**Dataset excerpts**
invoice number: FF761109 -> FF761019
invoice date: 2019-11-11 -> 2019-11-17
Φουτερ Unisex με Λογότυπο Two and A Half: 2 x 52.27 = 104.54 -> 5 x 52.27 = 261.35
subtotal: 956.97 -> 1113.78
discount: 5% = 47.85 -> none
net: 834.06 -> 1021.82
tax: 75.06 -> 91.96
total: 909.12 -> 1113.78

--

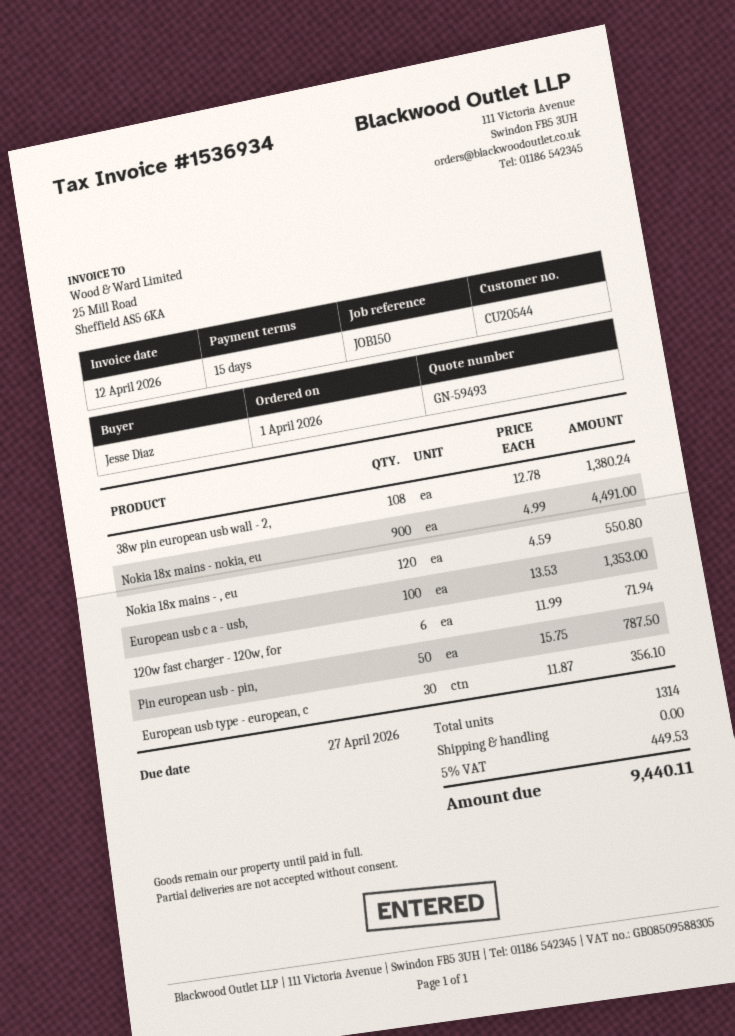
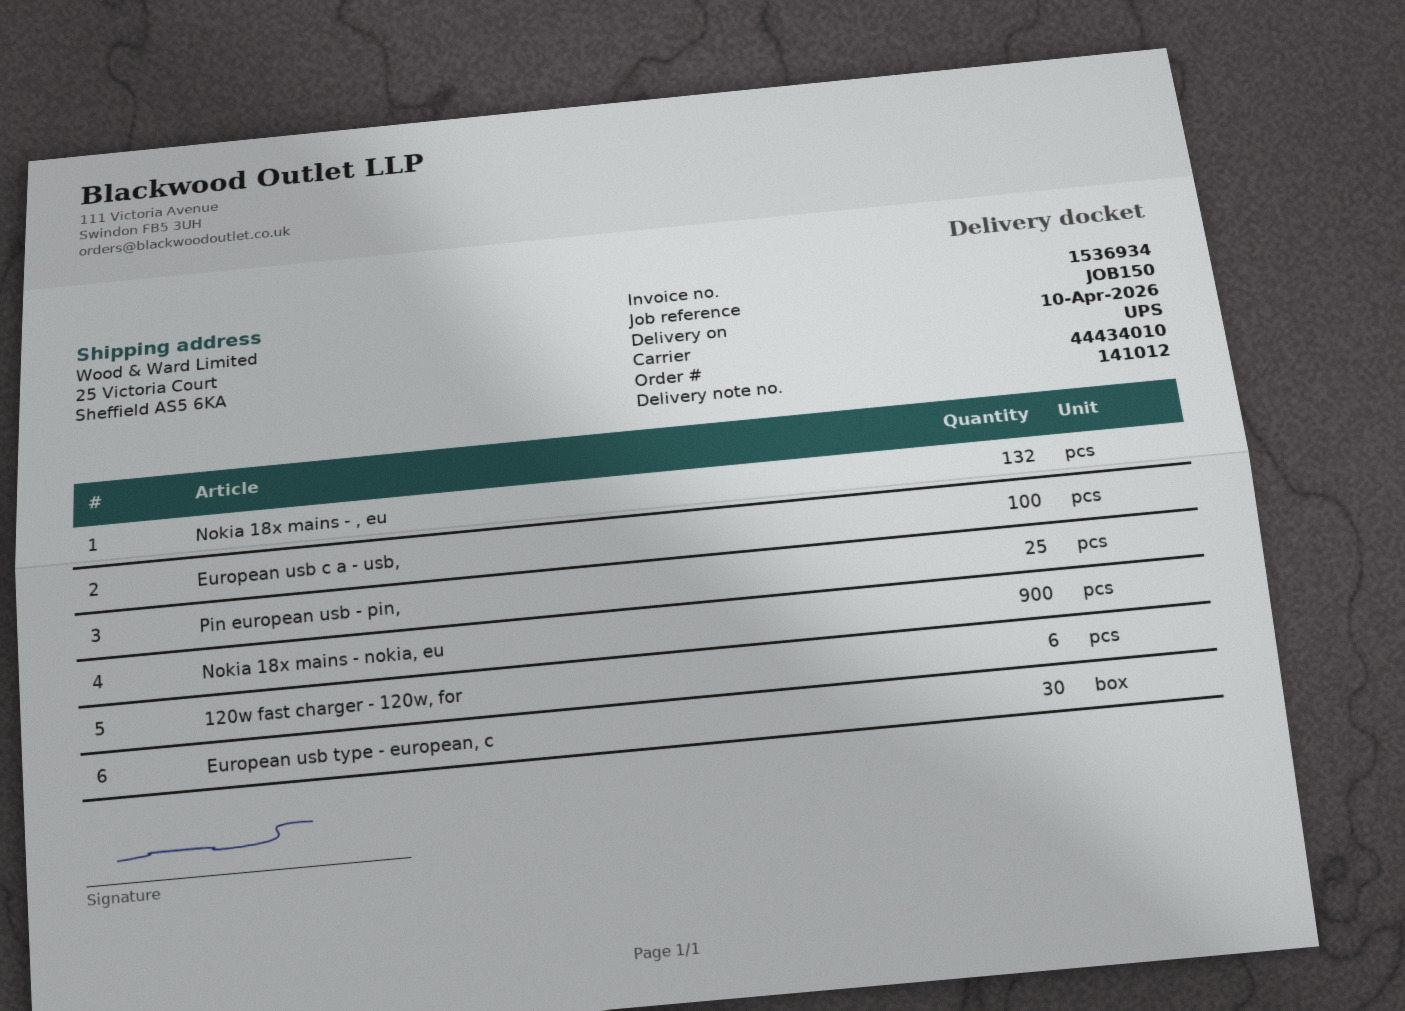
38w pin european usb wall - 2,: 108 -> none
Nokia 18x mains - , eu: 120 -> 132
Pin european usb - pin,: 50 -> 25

* * *

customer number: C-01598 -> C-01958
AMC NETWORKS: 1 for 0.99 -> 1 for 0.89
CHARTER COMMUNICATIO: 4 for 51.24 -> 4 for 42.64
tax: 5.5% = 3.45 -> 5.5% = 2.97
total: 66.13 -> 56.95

**Directions for this task**
Go through the listing above and locate each line that holds the word "none". Copy those lines.

**Finished task**
discount: 5% = 47.85 -> none
38w pin european usb wall - 2,: 108 -> none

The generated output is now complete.